After learning that land developers were eyeing the disputed property, the Forest Department has now decided to hold a meeting with tribals, in a couple of days, to resolve the issue. This is being done to ensure that the pricey land does not fall into the hands of real estate developers.

A senior forest department official told Deccan Herald that it had come to their notice that many land developers were eyeing the land and some had even visited the site, despite the fact that the disputed land was part of the Bannerghatta National Park.

“A meeting with tribals will be held this week to settle the matter at the earliest. Over 225 tribal families reside in the BNP. Protecting the disputed land is important as Bannerghatta Road and surrounding areas are real estate hotspots. On November 15, 2014 we had cleared encroachments in Weavers’ Colony were people had constructed 120 houses,” he added.
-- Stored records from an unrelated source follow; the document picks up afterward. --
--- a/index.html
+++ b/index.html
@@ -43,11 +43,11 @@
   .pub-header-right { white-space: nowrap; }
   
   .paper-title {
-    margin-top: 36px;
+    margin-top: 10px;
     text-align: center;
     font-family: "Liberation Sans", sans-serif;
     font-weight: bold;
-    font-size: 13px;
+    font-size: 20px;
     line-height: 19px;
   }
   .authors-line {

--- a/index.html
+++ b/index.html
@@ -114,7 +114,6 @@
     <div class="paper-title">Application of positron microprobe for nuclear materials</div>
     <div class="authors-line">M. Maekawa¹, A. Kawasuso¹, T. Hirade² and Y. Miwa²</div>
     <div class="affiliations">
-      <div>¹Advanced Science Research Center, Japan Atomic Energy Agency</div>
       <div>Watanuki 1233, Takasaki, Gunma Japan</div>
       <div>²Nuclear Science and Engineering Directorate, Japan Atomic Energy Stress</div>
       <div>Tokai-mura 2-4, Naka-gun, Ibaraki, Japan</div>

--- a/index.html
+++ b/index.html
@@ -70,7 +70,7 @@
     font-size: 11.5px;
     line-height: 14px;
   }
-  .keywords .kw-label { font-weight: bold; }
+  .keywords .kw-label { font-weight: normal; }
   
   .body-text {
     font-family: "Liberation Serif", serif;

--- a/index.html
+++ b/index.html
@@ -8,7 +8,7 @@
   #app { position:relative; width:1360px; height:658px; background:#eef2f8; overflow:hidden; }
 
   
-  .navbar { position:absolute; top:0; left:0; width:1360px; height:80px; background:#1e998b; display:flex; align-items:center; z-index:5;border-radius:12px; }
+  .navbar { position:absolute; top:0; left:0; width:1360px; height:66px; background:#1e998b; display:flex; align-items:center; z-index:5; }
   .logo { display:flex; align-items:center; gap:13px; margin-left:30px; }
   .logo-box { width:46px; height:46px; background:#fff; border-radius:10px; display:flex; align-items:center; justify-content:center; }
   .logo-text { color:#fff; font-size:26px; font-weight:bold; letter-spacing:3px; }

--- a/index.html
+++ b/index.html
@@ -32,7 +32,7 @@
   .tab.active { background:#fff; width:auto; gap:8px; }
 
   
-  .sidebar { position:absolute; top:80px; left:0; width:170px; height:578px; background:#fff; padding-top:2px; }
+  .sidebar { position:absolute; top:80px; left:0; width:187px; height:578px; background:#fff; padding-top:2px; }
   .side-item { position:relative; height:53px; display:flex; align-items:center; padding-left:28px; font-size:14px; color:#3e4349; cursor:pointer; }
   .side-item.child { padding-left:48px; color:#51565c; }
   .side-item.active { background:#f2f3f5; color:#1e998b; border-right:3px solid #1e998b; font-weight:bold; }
The official recollected that then government of Mysore on January 29, 1962, had notified 350 acres in Ragihalli State Forest to establish a colony for settlement and rehabilitation of Hakki Pikki and Iruliga tribals. However, a field survey by the forest department in 1990s revealed that the actual land allotted for the purpose was 396 acres.

The additional 46 acres is at Bhutanahalli in survey no 120 in Ragihalli Forest, which is part of the BNP. The tribals had occupied more land at Bannerghatta Kaval survey no 1 and Bhutanahalli survey no 120. To sort out the dispute over the ownership of the said lands, a meeting was held with the chief secretary in 2012. The Ministry of Environment and Forests too sought clarification about the case in 2012 and 2013.

Last week, over 50 people from the Hakki Pikki and Iruliga Tribal Society met Forest and Ecology Minister Ramanath Rai and gave him a memorandum. They stated that Karnataka High Court in 2010 had directed the government to settle the matter at the earliest, but till date no action had been taken.

They demanded that a ‘No Development Zone’ be created three kilometres from the BNP boundary to prevent land exploitation in the eco-sensitive zone. They also urged that the land be given to tribals for housing, agriculture, apiculture and horticulture.

During the meeting, the minister reportedly assured the tribals that they would not be evicted and the land dispute would be settled soon.